Después de un largo otoño, su mayor temor era que Mael hubiera terminado en una fosa común. Era el destino de aquellos cuerpos que jamás fueron identificados ni reclamados. Triste e inhumano, simplemente se desvanecían como si nunca hubieran existido.

Las palabras de la oficial confirmaron lo que todo indicaba: Mael nunca estuvo en Piedemonte. Resignado a seguir su búsqueda cuando pudiera escapar de este condenado pueblo en el próximo tren, Gene se levantó.

Abrió la boca para despedirse pero algo lo detuvo. Una fotografía colgada en la pared. Era solo una escena de un grupo de jóvenes abrazados en la nieve, sujetando una bandera que ondeaba al viento. Aunque sus rostros se veían cansados y sus abrigos arrugados, todos sonreían. A sus espaldas, las montañas se elevaban en silencio, reflejando los últimos rayos de sol sobre su manto blanco.

Le llamó la atención el hombre que posaba al frente. A diferencia de los demás jóvenes, su equipo lucía profesional. Desde las cadenas de sus botas de nieve hasta el pasamontañas subido a su cabello rubio, todo hablaba de un excelente mantenimiento. Algo en sus rasgos le resultó demasiado familiar.

—¿Puedo hacerle una pregunta? —soltó con cautela.

—¿Diga?

—¿Quién es el hombre de la foto? —Señaló el cuadro enmarcado—. El rubio.

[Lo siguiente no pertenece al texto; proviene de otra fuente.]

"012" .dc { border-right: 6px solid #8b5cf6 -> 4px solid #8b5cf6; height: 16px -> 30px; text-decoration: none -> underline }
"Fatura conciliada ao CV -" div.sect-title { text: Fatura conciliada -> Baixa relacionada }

La oficial se volvió en su silla giratoria. Una sonrisa cálida, con tintes de melancolía, curvó sus labios.

—Era un guía de montaña muy conocido en Piedemonte. El más confiable. Muy amigo de nuestro sargento —Se llevó una mano a la nuca—. Siempre bromeaba diciendo que sería feliz de concluir su vida en Morte Blanco, porque su espíritu trotamundos ya era uno con esa montaña...

—¿Tuvo algo que ver con el accidente de hace ocho años?

—¿Cómo lo supo?

—Escuché algo en una cafetería.

—Él siempre fue muy prudente, pero esa tarde sus instintos fallaron, y su amada montaña lo traicionó... Fue una verdadera tragedia. Una gran pérdida para la AGMP, la Asociación de Guías de Montaña de Piedemonte. Rompió más de un corazón el invierno de su partida. A propósito, ¿ha escuchado el dicho local?

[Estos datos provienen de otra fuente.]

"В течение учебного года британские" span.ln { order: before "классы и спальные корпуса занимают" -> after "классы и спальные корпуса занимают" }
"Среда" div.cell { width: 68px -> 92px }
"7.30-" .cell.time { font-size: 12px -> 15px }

El corazón que se rompe en el invierno de Piedemonte nunca recupera su calor.

—Y un corazón sin calor pierde parte de su humanidad, ¿no cree?

Un zumbido se despertó en su oído. Un cosquilleo en sus hombros. «No sigas cavando más profundo, Gene. No te involucres», intentó decirse. Pero su cuerpo desobedecía sus órdenes cuando sus instintos despertaban.

—¿Puedo saber cuál era su nombre?

—Petro —pronunció con solemnidad—. Petro Monterrey.

«Cállate. No sigas. No lo hagas. Cierra tu maldita boca, Gene», se repitió.

—¿Y tiene... alguna relación con la señorita Kalah Escudero, de Flores de Cristal?

—Oh, conoces a Kalah —Los ojos pacientes de la mujer se iluminaron—. Esa chica es un encanto, me vendió un florero de cristal durante el festival de verano. A mi madre le encantó.

—¿Tiene... —Gene se obligó a ablandar la mandíbula. La estaba apretando tanto que apenas podía hablar— relación con Petro Monterrey?

—¿Qué? Todo el mundo lo sabe. Petro... era su padrastro.